§ **WHAT IS EXPECTED**:
In the lines below, look for "grade". Copy each line where it appears.
─── EXERCISE MATERIAL
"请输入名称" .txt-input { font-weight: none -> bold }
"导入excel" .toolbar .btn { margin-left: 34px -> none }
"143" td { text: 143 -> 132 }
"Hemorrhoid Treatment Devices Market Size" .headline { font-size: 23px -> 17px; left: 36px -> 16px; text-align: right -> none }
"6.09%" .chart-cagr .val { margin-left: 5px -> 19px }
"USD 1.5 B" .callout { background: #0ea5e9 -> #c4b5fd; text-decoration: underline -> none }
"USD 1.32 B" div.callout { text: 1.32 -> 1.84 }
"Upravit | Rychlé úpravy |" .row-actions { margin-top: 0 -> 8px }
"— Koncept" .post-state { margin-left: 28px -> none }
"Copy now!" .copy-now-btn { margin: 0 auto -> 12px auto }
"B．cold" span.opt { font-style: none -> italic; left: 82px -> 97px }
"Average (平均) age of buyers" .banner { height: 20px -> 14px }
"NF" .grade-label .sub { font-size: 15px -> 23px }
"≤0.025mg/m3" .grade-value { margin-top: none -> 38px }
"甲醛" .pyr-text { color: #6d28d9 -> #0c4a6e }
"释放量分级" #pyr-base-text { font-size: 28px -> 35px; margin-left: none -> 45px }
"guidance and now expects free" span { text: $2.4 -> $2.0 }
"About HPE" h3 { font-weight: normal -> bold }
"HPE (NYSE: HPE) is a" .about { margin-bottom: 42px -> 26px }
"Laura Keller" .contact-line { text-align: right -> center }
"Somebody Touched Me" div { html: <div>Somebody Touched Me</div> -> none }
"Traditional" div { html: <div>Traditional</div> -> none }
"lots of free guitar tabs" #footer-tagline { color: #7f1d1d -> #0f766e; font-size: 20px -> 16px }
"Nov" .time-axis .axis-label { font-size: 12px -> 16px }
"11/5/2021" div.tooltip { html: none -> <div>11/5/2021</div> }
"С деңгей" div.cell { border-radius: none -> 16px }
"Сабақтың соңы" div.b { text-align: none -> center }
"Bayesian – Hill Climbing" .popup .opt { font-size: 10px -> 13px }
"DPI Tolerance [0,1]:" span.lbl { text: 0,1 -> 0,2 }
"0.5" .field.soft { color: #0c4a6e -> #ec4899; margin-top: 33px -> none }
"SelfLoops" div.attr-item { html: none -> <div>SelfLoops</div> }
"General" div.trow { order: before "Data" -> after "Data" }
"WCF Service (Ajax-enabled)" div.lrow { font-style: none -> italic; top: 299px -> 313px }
──────
§ **TASK RESULT**:
"NF" .grade-label .sub { font-size: 15px -> 23px }
"≤0.025mg/m3" .grade-value { margin-top: none -> 38px }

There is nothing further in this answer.